A couple of days ago, the first real snowfall of the year made its way through southern Ontario.  At my present location there is a vast open field behind the building, with grass, trees and some flower gardens.  As I walked past a rather wide window and looked out on the entire scene covered in a blanket of snow, I just said to myself, "Now it's Advent!"  What did I mean by that?  Well certainly there is very much an association with snow in my mind with this time of year, coming from Montreal originally, we know what real snow is.  As I reflected further on my own exclamation, there is a good connection between snow and what the season of Advent is really all about.  When snow is covering the ground, all of creation is asleep, waiting.  Plants and trees are not growing, they are dormant, storing up energy for the spring time when they will bud forth into new life.  Advent is about waiting, and it is about not doing.  Out in the consumer world, the time leading up to Christmas is about anything but not doing, it's about endless shopping, and "holiday" parties, to the point where Christmas just becomes an anti-climax, as we collapse exhausted after the pre-Christmas hustle and bustle.  Perhaps we can take a clue from God's creation around us, as it waits calmly, serenely, patiently, and quietly for the coming spring, so we in this holy season of preparation are invited to wait in the quiet of our hearts and homes for the coming of our Saviour.  This Advent let's pull back from the doing, and enter a bit more into the being, the patient and quiet waiting for the springtime of our Saviour's arrival.

Thursday, December 1, 2011

Where Freedom is to be Found

My circumstances this week have given me pause to reflect on the nature of freedom.  What those circumstances are, are not really necessary to the reflection, so I won't tell you.  So often we think of freedom in terms of being able to do what we want, to go where we want.  We don't want restrictions put on ourselves, especially from outside, from some authority.  I'm not going to claim that I'm immune to those feelings, I think there is something within us, something God has placed within us that just yearns for freedom.  The problem that we so often encounter, is that just like happiness, we search for it in the wrong way, and in the wrong places (I'm sure there's a country/western song in there somewhere).  I'm sure it would be a surprise to many that freedom could be found locked in a room, in a prison cell, or just about anywhere.  True freedom comes from within.  St.
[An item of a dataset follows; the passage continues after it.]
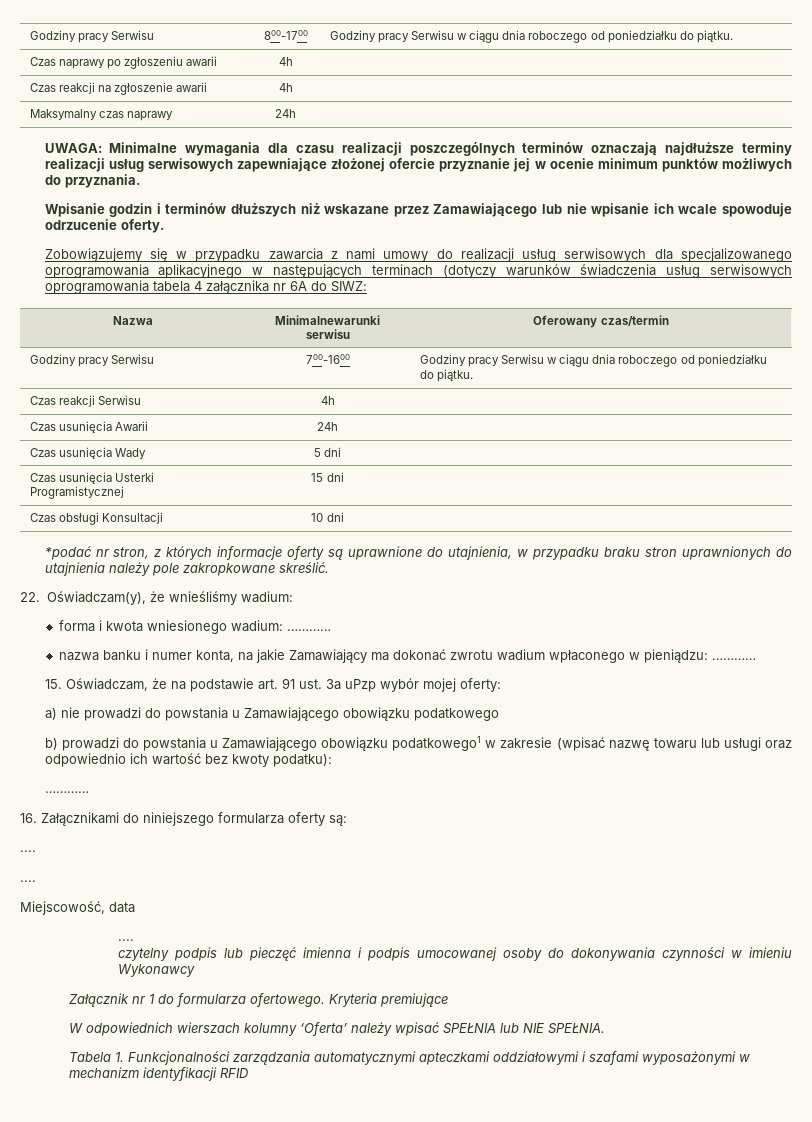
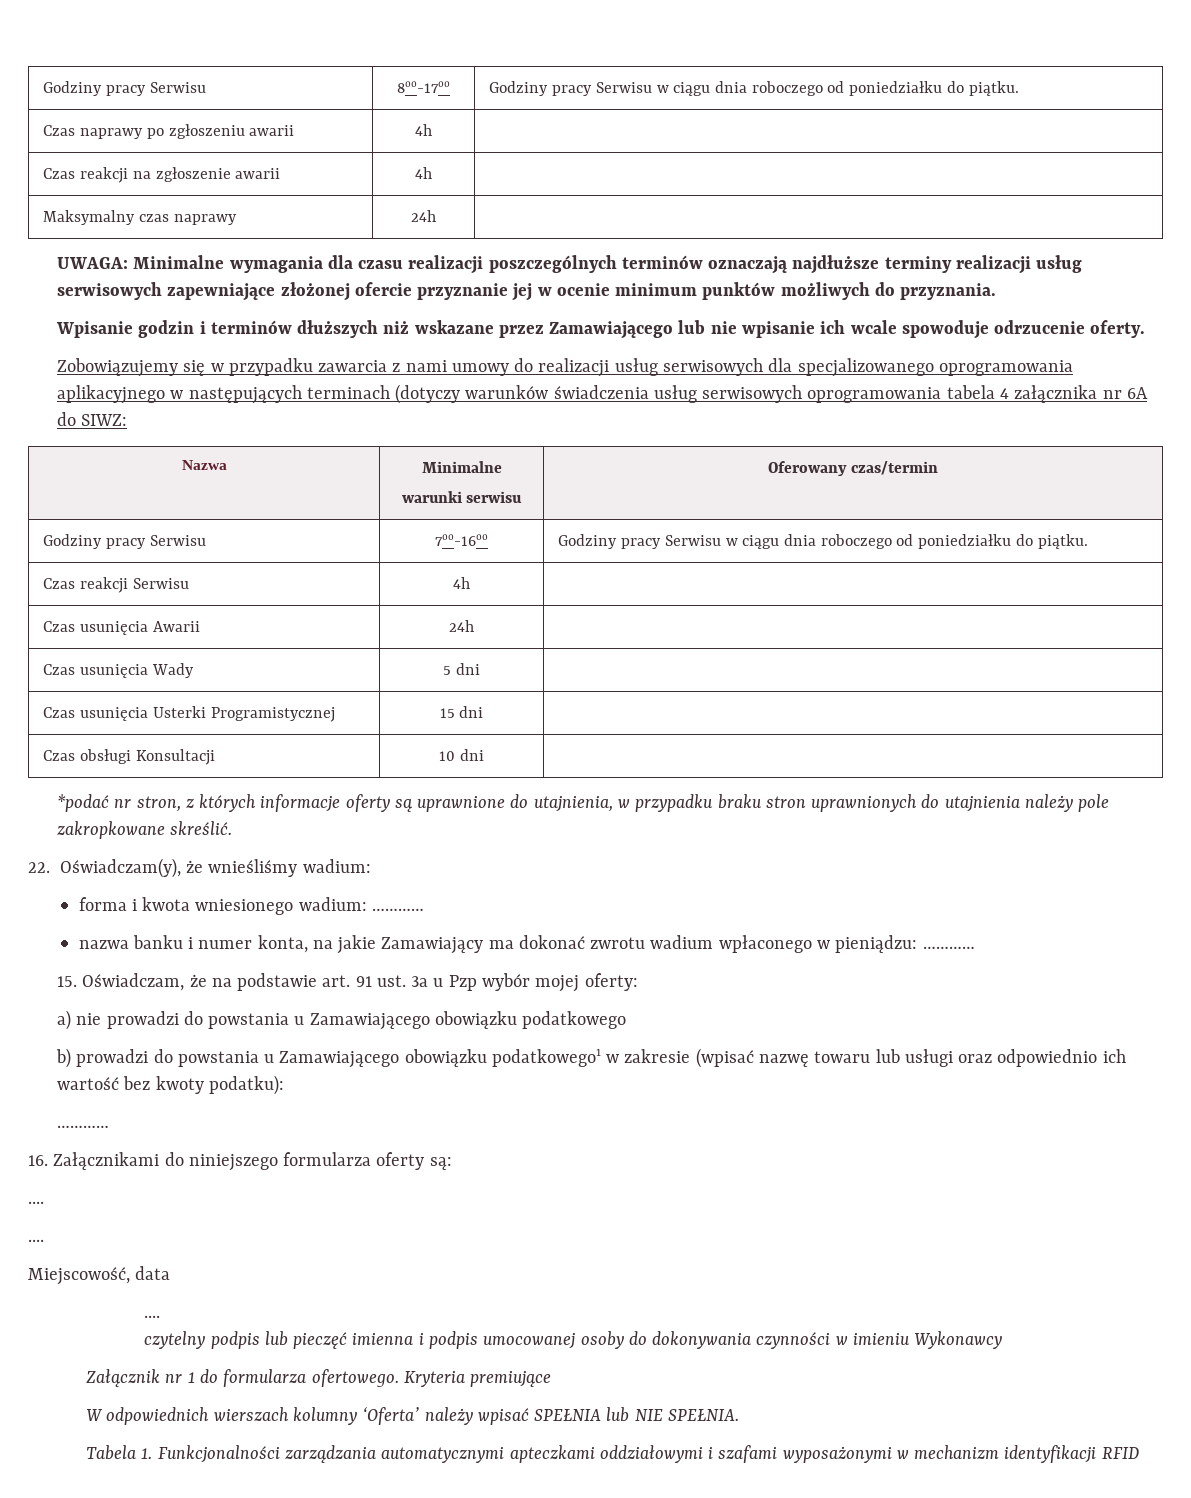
- Nazwa | Minimalnewarunki serwisu | Oferowany czas/termin
+ Nazwa | Minimalne
+ warunki serwisu | Oferowany czas/termin
- 15. Oświadczam, że na podstawie art. 91 ust. 3a uPzp wybór mojej oferty:
+ 15. Oświadczam, że na podstawie art. 91 ust. 3a u Pzp wybór mojej oferty:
Thérèse of Lisieux is the patroness of the missions, and she never left her cloister.  That seems rather incongruous, but speaks of a similar reality.  We find true freedom within and with God, we can't forget that second part.  In the search for inner peace and freedom many turn to eastern religions who suggest an inner freedom, but at the expense of that connection to the Other, that higher reality which is God.  Freedom is found in relationship to God, in accepting his will whatever it might be.  It really doesn't matter where you are to do that, in a church, in your room, in your office, freedom is there.  Some weeks back I was reading the book He Leadeth Me by Fr. Walter Ciszek, an excellent reflection on this idea, that I would highly recommend reading.  Fr. Ciszek found freedom while he was in a prison cell, and a Soviet labour camp in Siberia.  The last place most people would look for freedom.  For Fr. Ciszek though, he came to realize that freedom was not to be found in his ability to come and go as he pleased, or in his ability to do whatever he wanted, but it was in accepting and doing God's will in whatever circumstances he found himself.  The next time anyone of us goes looking for freedom somewhere out there, we should remember Fr. Ciszek's lesson, freedom begins within, with our total and complete surrender to God, and acceptance of His will, wherever we are, and in whatever we do.